CSC301 Apr22

slide version

single file version

Contents

  1. Application
  2. Algorithms for ceiling and floor Methods
  3. Invariants for the Key floor(Key k) Algorithm
  4. Computing Key floor(Key k)
  5. Java Code outline for Key floor(Key k)
  6. Key floor(key) - final version
  7. A Not Very Useful printKeys Method for BST
  8. Implementing the Iterable<Key> keys() Method
  9. The Iterable<Key> keys() method in Java
  10. Final Java Version of Iterable<Key> keys()
  11. Implementing Binary Search Tree Methods Recursively (Hw3)
  12. Hw3 Additional Hints/Requirements
  13. The sizeAtHeight method
  14. Balanced Binary Search Trees
  15. Why balanced?
  16. What is the balance condition?
  17. How does balancing affect execution time?
  18. AVL Trees
  19. Is an AVL Tree Balanced?
  20. Height of an AVL Tree with N Keys
  21. Insertion into an AVL Tree
  22. Tree Rotations
  23. The Rotate Methods
  24. Fix Unbalanced Node with rotateRight
  25. Example Requiring Two Rotations
  26. Same Two Rotations, Bigger Tree
  27. rotateLeft
  28. The rotateLeft Method
  29. Double Rotations
  30. The double rotation
  31. AVL Demo

Application[1] [top]

Application: The program reads initially reads Dow Jones Industrial Average closing averages from a file containing dates and closing averages. The program then prompts for an input date.

Data Structure to store the file data?

Solution using this data structure

Algorithms for ceiling and floor Methods[2] [top]

As for many of the binary search tree methods, these two methods can easily be implemented either iteratively (i.e. with loops) or recursively (one public and one private, recursive method).

Either type of implementation is facilitated by a closer examination of examples.

Suppose we wish to find

 floor(45)  // largest key in the tree less than or equal to 45 (or null)
    

Example 1

      60
     /  \
    50  70

floor(45) = ?
    

Candidates? Which keys (if any) are smaller than 45? Which one of these candidates (if any) is largest?

Example 2

             40
            /  \
           /    \
          20     60     
         /  \   /  \ 
        10  30 50  70 

    
floor(45) = ?
    

Candidates? Which keys (if any) are smaller than 45? Which one of these candidates is largest?

Invariants for the Key floor(Key k) Algorithm[3] [top]

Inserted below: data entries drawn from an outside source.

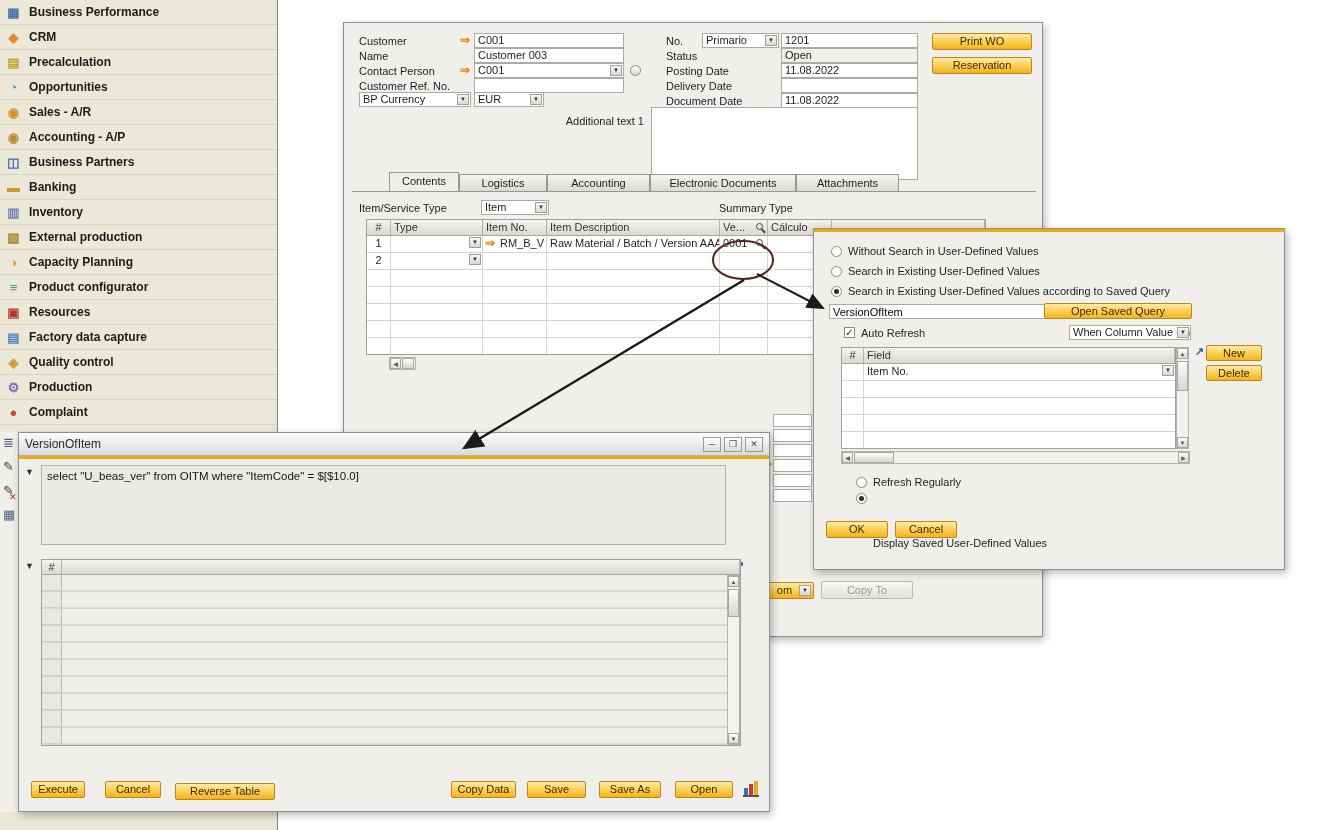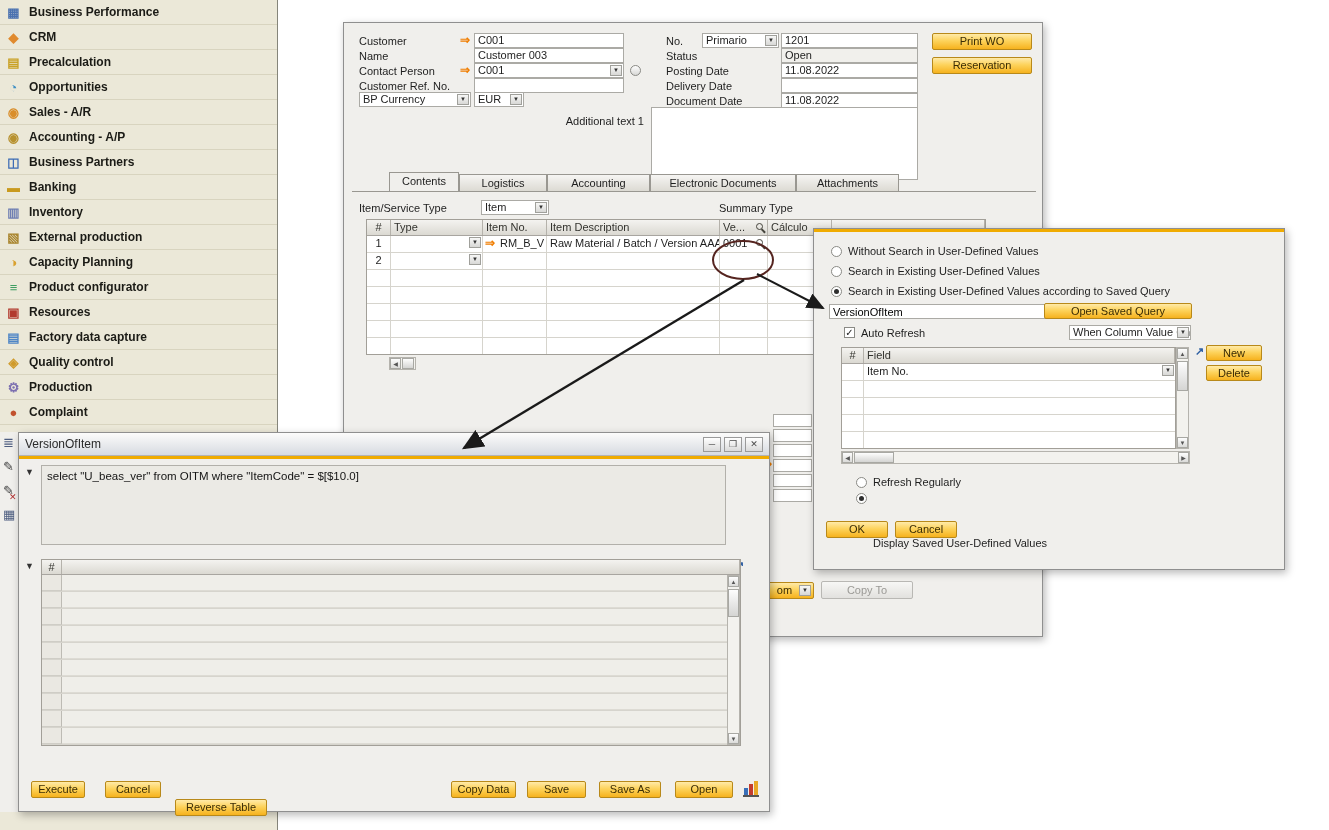--- a/index.html
+++ b/index.html
@@ -196,7 +196,7 @@
         <span>BP Currency</span>
         <span class="dd"></span>
       </div>
-      <div class="field combo" style="left:130px; top:69px; width:50px;">
+      <div class="field combo" style="left:130px; top:69px; width:70px;">
         <span>EUR</span>
         <span class="dd"></span>
       </div>

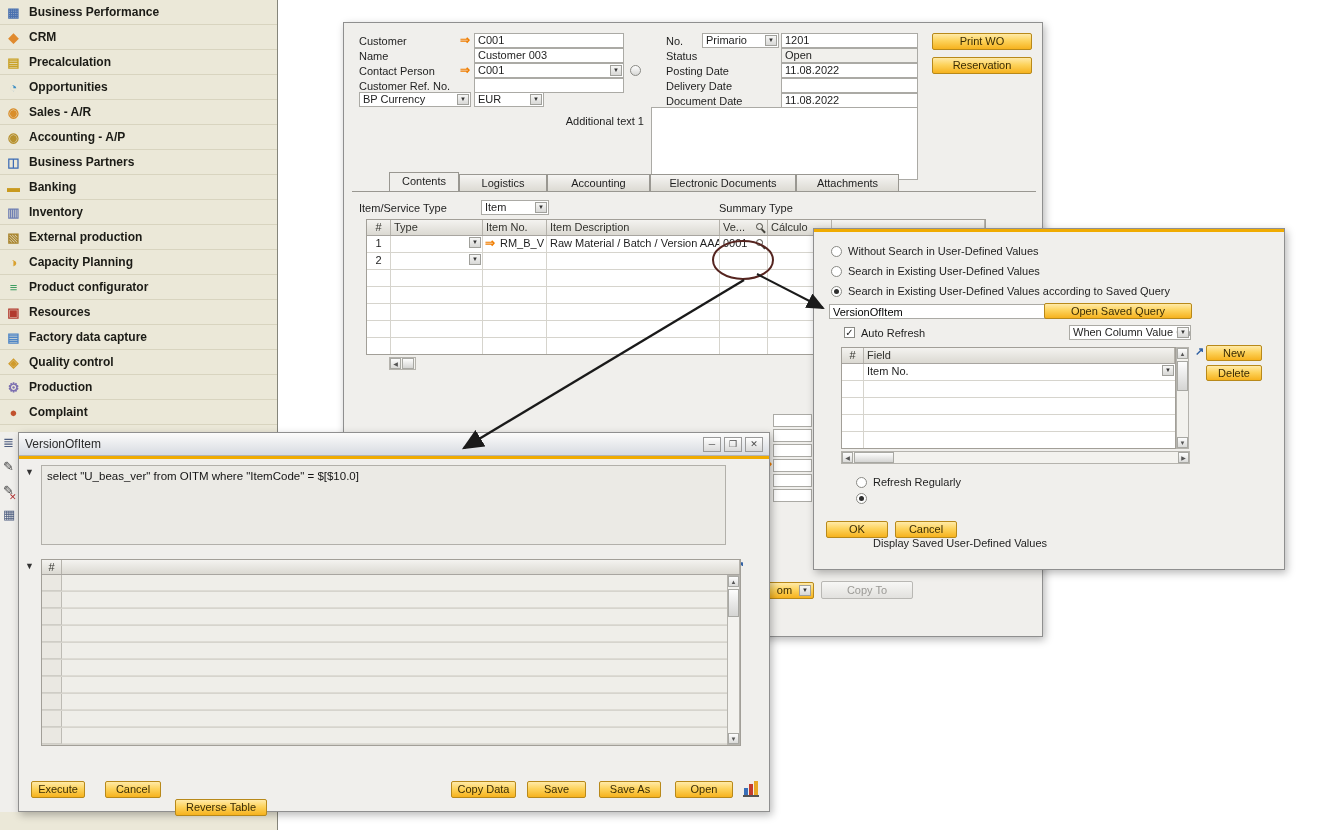--- a/index.html
+++ b/index.html
@@ -421,7 +421,7 @@
 
       <div class="gold-btn" style="left:12px; top:322px; width:54px;">Execute</div>
       <div class="gold-btn" style="left:86px; top:322px; width:56px;">Cancel</div>
-      <div class="gold-btn" style="left:156px; top:340px; width:92px;">Reverse Table</div>
+      <div class="gold-btn" style="left:156px; top:324px; width:100px;">Reverse Table</div>
       <div class="gold-btn" style="left:432px; top:322px; width:65px;">Copy Data</div>
       <div class="gold-btn" style="left:508px; top:322px; width:59px;">Save</div>
       <div class="gold-btn" style="left:580px; top:322px; width:62px;">Save As</div>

For a binary search tree define invariants t and candiate

 t: Node reference to subtree that contains floor or null if no there
    is no such subtree.
 candidate: Node not in t whose key is the largest key less than the key in t
            or null if there is no such Node in the tree.
    

How should we intialize t and candidate so that the both descriptions are correct initially?

Assuming both t and candidate are initialized correctly, as t and candidate are updated, we make sure the invariant relation is maintained.

In that case how do we compute floor(k)?

Computing Key floor(Key k)[4] [top]

Invariants

 t: Node reference to subtree that contains floor of k or else contains no keys
 smaller than k.


 candidate: Node not in t whose key is the largest key less than k in
            the whole tree or null if there is no such Node in the tree.
    

Since the subtree referenced by t gets smaller with each step, this will eventually find the floor.

Java Code outline for Key floor(Key k)[5] [top]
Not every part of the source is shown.